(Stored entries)
*** Block opens ***

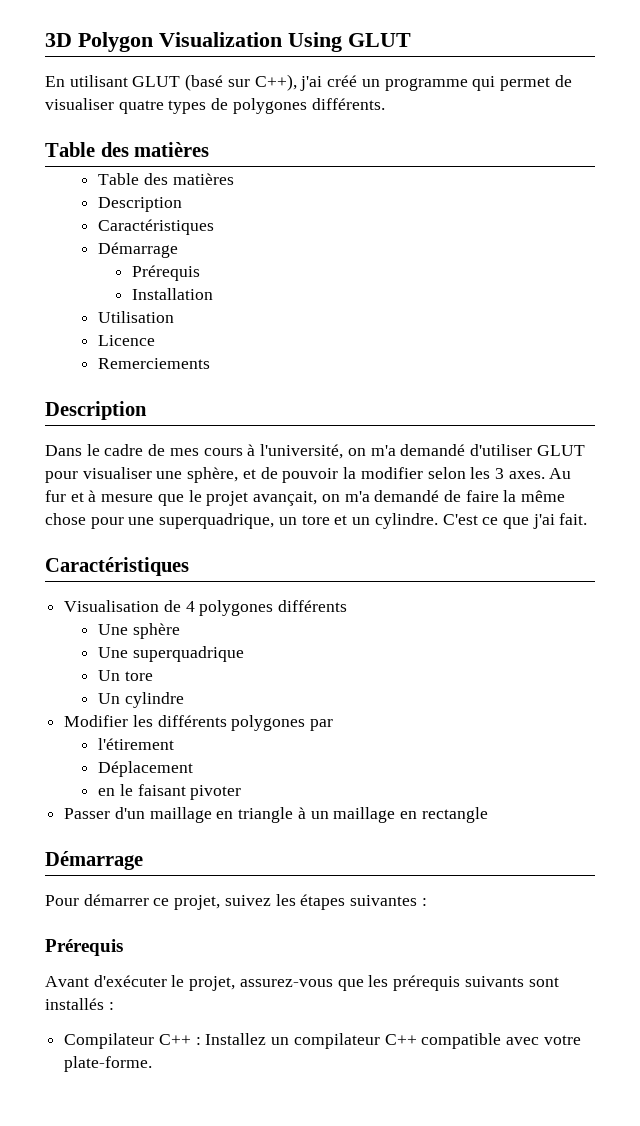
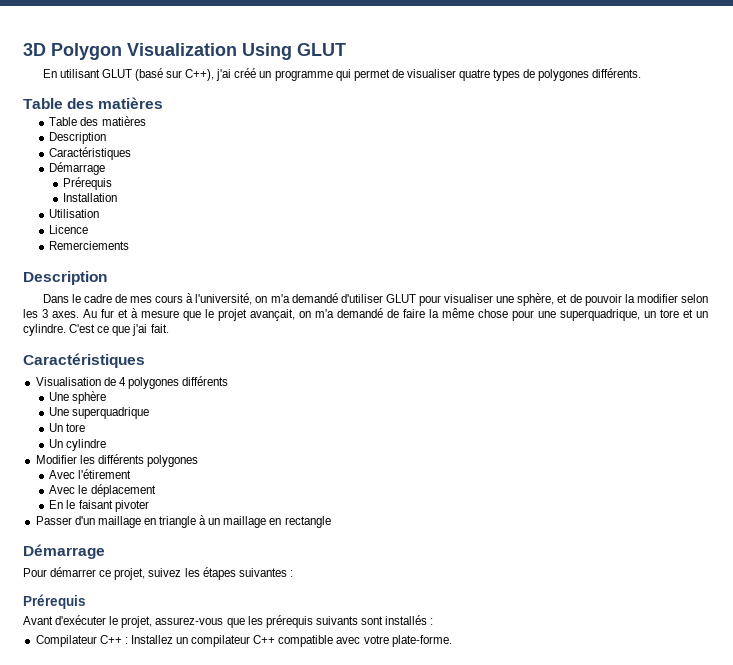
- Modifier les différents polygones par
- l'étirement
+ Modifier les différents polygones
+ Avec l'étirement
- Déplacement
- en le faisant pivoter
+ Avec le déplacement
+ En le faisant pivoter

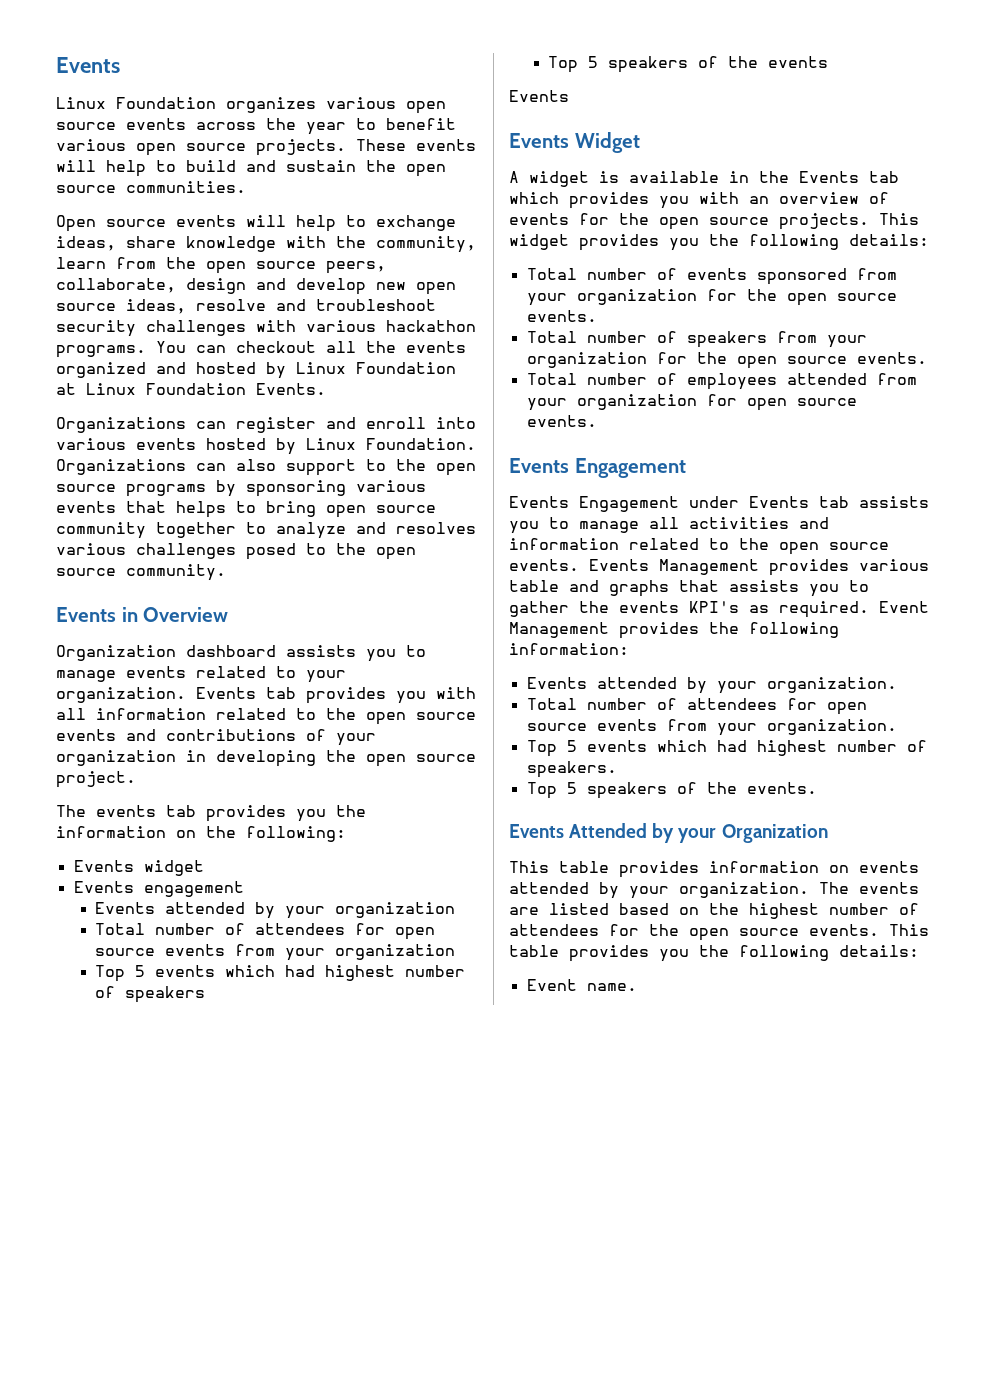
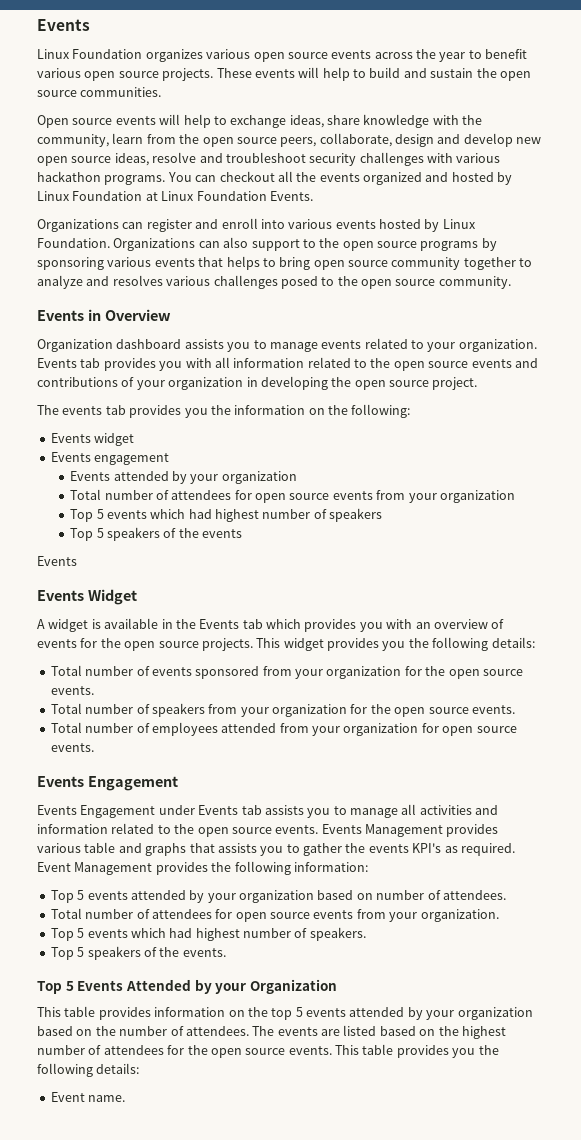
- Events attended by your organization.
+ Top 5 events attended by your organization based on number of attendees.
- Events Attended by your Organization
+ Top 5 Events Attended by your Organization
- This table provides information on events attended by your organization.
+ This table provides information on the top 5 events attended by your organization based on the number of attendees.

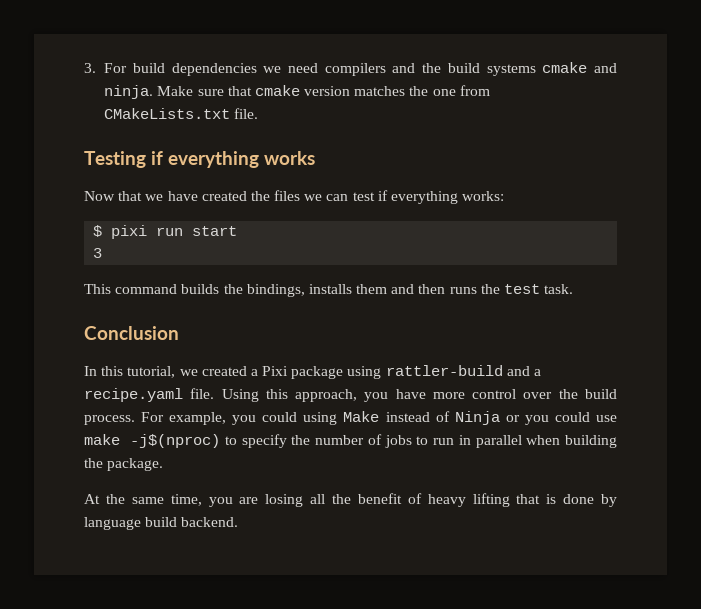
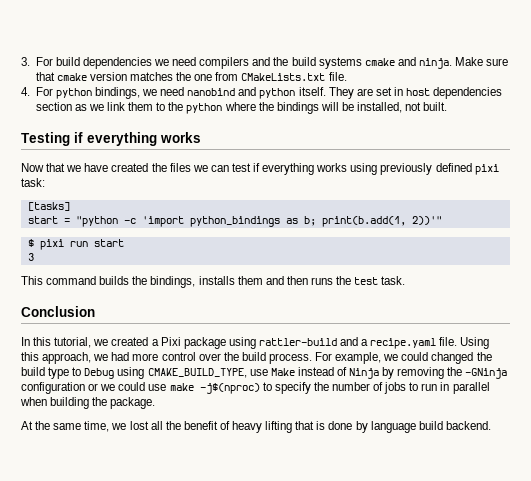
+ 4. For python bindings, we need nanobind and python itself. They are set in host dependencies section as we link them to the python where the bindings will be installed, not built.
- Now that we have created the files we can test if everything works:
+ Now that we have created the files we can test if everything works using previously defined pixi task:
+ [tasks]
+ start = "python -c 'import python_bindings as b; print(b.add(1, 2))'"
- Using this approach, you have more control over the build process.
+ Using this approach, we had more control over the build process.
- For example, you could using Make instead of Ninja or you could use make -j$(nproc) to specify the number of jobs to run in parallel when building the package.
+ For example, we could changed the build type to Debug using CMAKE_BUILD_TYPE, use Make instead of Ninja by removing the -GNinja configuration or we could use make -j$(nproc) to specify the number of jobs to run in parallel when building the package.
- At the same time, you are losing all the benefit of heavy lifting that is done by language build backend.
+ At the same time, we lost all the benefit of heavy lifting that is done by language build backend.

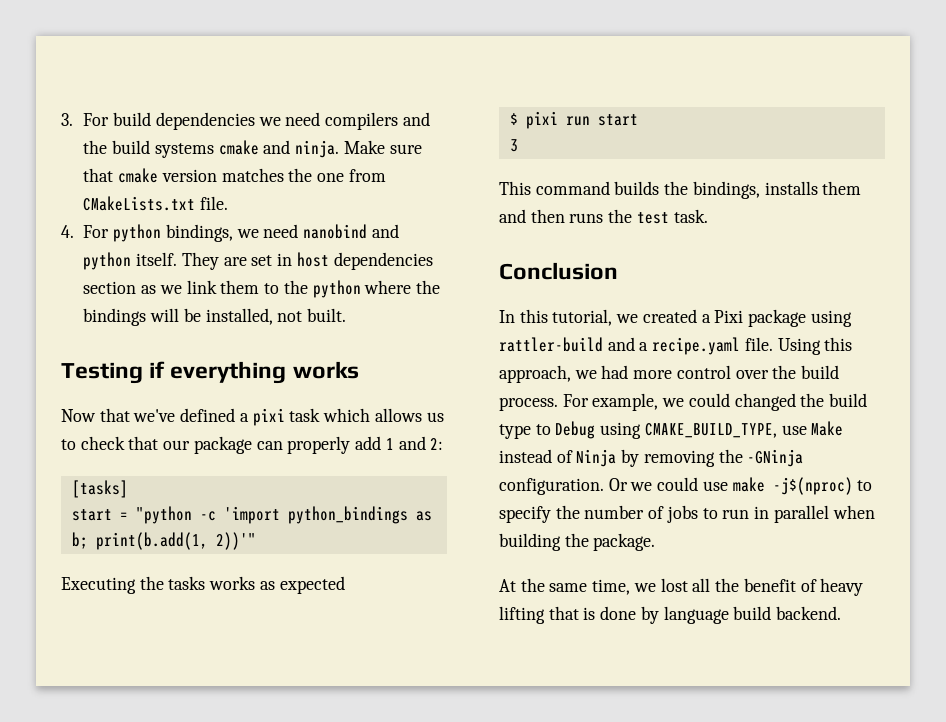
- Now that we have created the files we can test if everything works using previously defined pixi task:
+ Now that we've defined a pixi task which allows us to check that our package can properly add 1 and 2:
+ Executing the tasks works as expected
- For example, we could changed the build type to Debug using CMAKE_BUILD_TYPE, use Make instead of Ninja by removing the -GNinja configuration or we could use make -j$(nproc) to specify the number of jobs to run in parallel when building the package.
+ For example, we could changed the build type to Debug using CMAKE_BUILD_TYPE, use Make instead of Ninja by removing the -GNinja configuration. Or we could use make -j$(nproc) to specify the number of jobs to run in parallel when building the package.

*** Block closes ***

• [WHAT THE TASK REQUIRES]:
Please print the entries shown above again, exactly, and skip the pictures.

• [REPLY TO THE EXERCISE]:
- Modifier les différents polygones par
- l'étirement
+ Modifier les différents polygones
+ Avec l'étirement
- Déplacement
- en le faisant pivoter
+ Avec le déplacement
+ En le faisant pivoter

- Events attended by your organization.
+ Top 5 events attended by your organization based on number of attendees.
- Events Attended by your Organization
+ Top 5 Events Attended by your Organization
- This table provides information on events attended by your organization.
+ This table provides information on the top 5 events attended by your organization based on the number of attendees.

+ 4. For python bindings, we need nanobind and python itself. They are set in host dependencies section as we link them to the python where the bindings will be installed, not built.
- Now that we have created the files we can test if everything works:
+ Now that we have created the files we can test if everything works using previously defined pixi task:
+ [tasks]
+ start = "python -c 'import python_bindings as b; print(b.add(1, 2))'"
- Using this approach, you have more control over the build process.
+ Using this approach, we had more control over the build process.
- For example, you could using Make instead of Ninja or you could use make -j$(nproc) to specify the number of jobs to run in parallel when building the package.
+ For example, we could changed the build type to Debug using CMAKE_BUILD_TYPE, use Make instead of Ninja by removing the -GNinja configuration or we could use make -j$(nproc) to specify the number of jobs to run in parallel when building the package.
- At the same time, you are losing all the benefit of heavy lifting that is done by language build backend.
+ At the same time, we lost all the benefit of heavy lifting that is done by language build backend.

- Now that we have created the files we can test if everything works using previously defined pixi task:
+ Now that we've defined a pixi task which allows us to check that our package can properly add 1 and 2:
+ Executing the tasks works as expected
- For example, we could changed the build type to Debug using CMAKE_BUILD_TYPE, use Make instead of Ninja by removing the -GNinja configuration or we could use make -j$(nproc) to specify the number of jobs to run in parallel when building the package.
+ For example, we could changed the build type to Debug using CMAKE_BUILD_TYPE, use Make instead of Ninja by removing the -GNinja configuration. Or we could use make -j$(nproc) to specify the number of jobs to run in parallel when building the package.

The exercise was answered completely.